* TASK STATEMENT *
Look below. Copy each line that has "border" in it.
AVAILABLE DATA START
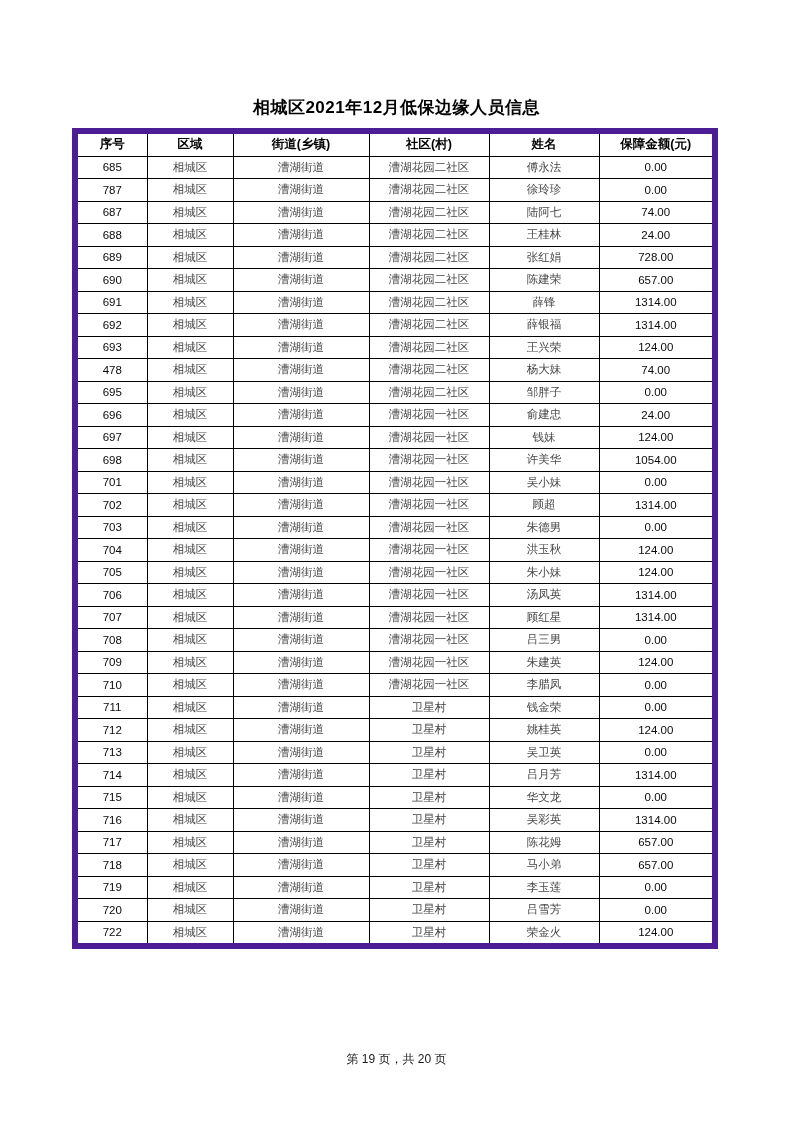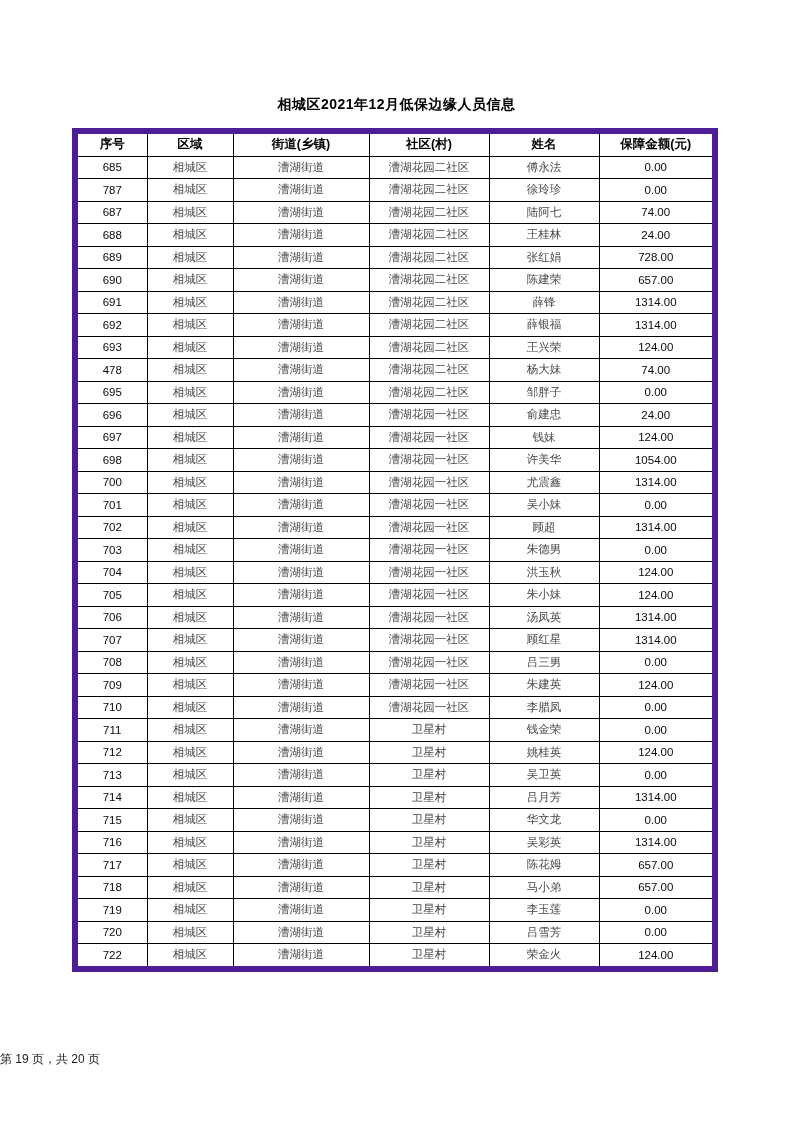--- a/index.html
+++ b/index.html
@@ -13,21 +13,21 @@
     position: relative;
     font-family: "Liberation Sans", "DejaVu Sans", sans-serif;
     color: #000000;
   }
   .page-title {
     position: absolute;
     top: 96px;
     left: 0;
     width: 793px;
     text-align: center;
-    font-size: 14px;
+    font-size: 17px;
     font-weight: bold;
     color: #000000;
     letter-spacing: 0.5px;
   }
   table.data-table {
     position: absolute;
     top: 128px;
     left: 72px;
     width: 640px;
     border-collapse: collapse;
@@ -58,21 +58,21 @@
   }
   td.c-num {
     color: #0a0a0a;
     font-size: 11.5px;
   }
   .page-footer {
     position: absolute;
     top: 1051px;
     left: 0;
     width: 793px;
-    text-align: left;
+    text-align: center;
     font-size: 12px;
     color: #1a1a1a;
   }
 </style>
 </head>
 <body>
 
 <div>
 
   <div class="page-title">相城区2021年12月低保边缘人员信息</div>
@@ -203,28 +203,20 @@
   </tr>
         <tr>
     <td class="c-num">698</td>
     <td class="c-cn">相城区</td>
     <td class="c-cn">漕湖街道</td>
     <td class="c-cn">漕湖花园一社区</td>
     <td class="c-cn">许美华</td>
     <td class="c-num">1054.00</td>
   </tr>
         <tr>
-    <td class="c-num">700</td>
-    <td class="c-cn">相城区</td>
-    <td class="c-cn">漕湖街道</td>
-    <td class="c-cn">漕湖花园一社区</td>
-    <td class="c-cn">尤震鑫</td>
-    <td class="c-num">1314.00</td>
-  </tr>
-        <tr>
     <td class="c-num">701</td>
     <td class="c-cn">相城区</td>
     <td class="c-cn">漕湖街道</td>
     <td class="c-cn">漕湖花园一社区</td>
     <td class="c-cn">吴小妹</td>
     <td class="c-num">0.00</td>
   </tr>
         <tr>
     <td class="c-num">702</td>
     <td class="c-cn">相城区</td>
AVAILABLE DATA END
AVAILABLE DATA START
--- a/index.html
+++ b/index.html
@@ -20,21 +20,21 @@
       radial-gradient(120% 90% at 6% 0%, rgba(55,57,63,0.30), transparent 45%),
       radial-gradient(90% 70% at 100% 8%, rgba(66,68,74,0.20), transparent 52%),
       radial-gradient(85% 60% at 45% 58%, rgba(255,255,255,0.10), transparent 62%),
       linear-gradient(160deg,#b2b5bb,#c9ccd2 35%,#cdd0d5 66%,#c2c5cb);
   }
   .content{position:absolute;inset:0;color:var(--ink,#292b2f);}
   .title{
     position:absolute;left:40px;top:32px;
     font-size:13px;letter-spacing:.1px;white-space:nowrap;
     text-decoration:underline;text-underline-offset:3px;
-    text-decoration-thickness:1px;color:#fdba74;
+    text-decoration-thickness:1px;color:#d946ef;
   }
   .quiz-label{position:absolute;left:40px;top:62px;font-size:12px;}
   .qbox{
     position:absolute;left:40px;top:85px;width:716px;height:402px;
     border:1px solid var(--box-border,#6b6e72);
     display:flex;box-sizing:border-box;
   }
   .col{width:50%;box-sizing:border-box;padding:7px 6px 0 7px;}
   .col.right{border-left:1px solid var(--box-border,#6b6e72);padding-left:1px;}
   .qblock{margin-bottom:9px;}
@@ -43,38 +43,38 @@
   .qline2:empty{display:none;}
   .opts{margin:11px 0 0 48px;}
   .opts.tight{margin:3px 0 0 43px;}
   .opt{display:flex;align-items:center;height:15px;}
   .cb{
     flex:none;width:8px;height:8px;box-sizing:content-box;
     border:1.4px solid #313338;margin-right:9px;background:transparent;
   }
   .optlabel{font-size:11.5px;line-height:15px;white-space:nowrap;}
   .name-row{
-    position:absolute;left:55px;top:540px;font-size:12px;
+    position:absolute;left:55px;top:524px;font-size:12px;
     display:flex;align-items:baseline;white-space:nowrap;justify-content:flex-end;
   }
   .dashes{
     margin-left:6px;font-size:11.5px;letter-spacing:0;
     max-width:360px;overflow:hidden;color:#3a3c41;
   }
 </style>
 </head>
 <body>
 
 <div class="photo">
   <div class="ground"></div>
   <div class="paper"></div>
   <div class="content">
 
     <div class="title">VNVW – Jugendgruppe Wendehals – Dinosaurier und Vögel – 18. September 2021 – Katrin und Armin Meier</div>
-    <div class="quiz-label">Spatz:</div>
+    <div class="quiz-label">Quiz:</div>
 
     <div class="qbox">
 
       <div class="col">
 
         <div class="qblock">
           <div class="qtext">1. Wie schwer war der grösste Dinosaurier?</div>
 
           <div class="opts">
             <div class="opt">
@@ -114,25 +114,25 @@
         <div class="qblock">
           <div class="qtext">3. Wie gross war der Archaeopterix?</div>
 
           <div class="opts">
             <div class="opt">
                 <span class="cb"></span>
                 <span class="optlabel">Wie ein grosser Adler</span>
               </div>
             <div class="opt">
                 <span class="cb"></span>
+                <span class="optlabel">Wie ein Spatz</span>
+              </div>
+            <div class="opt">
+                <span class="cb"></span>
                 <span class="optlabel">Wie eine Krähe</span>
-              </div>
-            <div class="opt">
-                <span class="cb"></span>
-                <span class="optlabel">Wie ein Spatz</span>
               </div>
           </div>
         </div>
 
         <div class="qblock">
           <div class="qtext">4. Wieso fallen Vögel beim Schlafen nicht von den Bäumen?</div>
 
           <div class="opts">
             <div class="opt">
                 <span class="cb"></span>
AVAILABLE DATA END
* ANSWER SPACE *
     border-collapse: collapse;
     border:1px solid var(--box-border,#6b6e72);
     display:flex;box-sizing:border-box;
   .col{width:50%;box-sizing:border-box;padding:7px 6px 0 7px;}
   .col.right{border-left:1px solid var(--box-border,#6b6e72);padding-left:1px;}
     border:1.4px solid #313338;margin-right:9px;background:transparent;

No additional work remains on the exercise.